=== WORK TO COMPLETE ===
For the entries below, repeat exactly each line starting with the one that contains "html: <div> <span>I" and going on through the one that contains "-> <div> <span>FOXA2_FOXJ3</span>", and no others.

Extracted data entries:
Content starts
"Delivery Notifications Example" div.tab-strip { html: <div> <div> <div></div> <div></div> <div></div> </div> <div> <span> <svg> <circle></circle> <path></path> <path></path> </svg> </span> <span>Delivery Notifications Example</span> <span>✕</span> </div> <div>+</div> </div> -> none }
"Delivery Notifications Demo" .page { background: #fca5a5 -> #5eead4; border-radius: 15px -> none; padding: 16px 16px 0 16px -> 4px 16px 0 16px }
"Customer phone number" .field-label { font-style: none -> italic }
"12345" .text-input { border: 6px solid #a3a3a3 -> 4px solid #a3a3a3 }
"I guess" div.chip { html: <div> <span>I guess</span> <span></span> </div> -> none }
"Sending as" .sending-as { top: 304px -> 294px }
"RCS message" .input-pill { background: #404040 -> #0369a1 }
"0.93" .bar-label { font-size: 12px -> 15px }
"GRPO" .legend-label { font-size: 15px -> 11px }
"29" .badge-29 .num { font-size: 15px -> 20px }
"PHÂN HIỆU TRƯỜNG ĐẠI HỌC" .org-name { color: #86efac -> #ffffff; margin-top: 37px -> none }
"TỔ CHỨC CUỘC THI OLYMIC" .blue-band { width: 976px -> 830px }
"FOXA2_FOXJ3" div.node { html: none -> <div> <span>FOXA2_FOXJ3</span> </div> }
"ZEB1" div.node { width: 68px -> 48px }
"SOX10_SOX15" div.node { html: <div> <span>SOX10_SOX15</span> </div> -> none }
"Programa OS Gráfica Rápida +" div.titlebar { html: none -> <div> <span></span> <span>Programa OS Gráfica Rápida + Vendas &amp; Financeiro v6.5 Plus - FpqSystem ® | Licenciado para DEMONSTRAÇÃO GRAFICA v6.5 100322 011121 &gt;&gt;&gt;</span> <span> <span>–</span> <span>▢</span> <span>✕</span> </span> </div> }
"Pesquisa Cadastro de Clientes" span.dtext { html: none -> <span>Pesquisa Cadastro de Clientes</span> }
Content ends
=== YOUR RESPONSE ===
"I guess" div.chip { html: <div> <span>I guess</span> <span></span> </div> -> none }
"Sending as" .sending-as { top: 304px -> 294px }
"RCS message" .input-pill { background: #404040 -> #0369a1 }
"0.93" .bar-label { font-size: 12px -> 15px }
"GRPO" .legend-label { font-size: 15px -> 11px }
"29" .badge-29 .num { font-size: 15px -> 20px }
"PHÂN HIỆU TRƯỜNG ĐẠI HỌC" .org-name { color: #86efac -> #ffffff; margin-top: 37px -> none }
"TỔ CHỨC CUỘC THI OLYMIC" .blue-band { width: 976px -> 830px }
"FOXA2_FOXJ3" div.node { html: none -> <div> <span>FOXA2_FOXJ3</span> </div> }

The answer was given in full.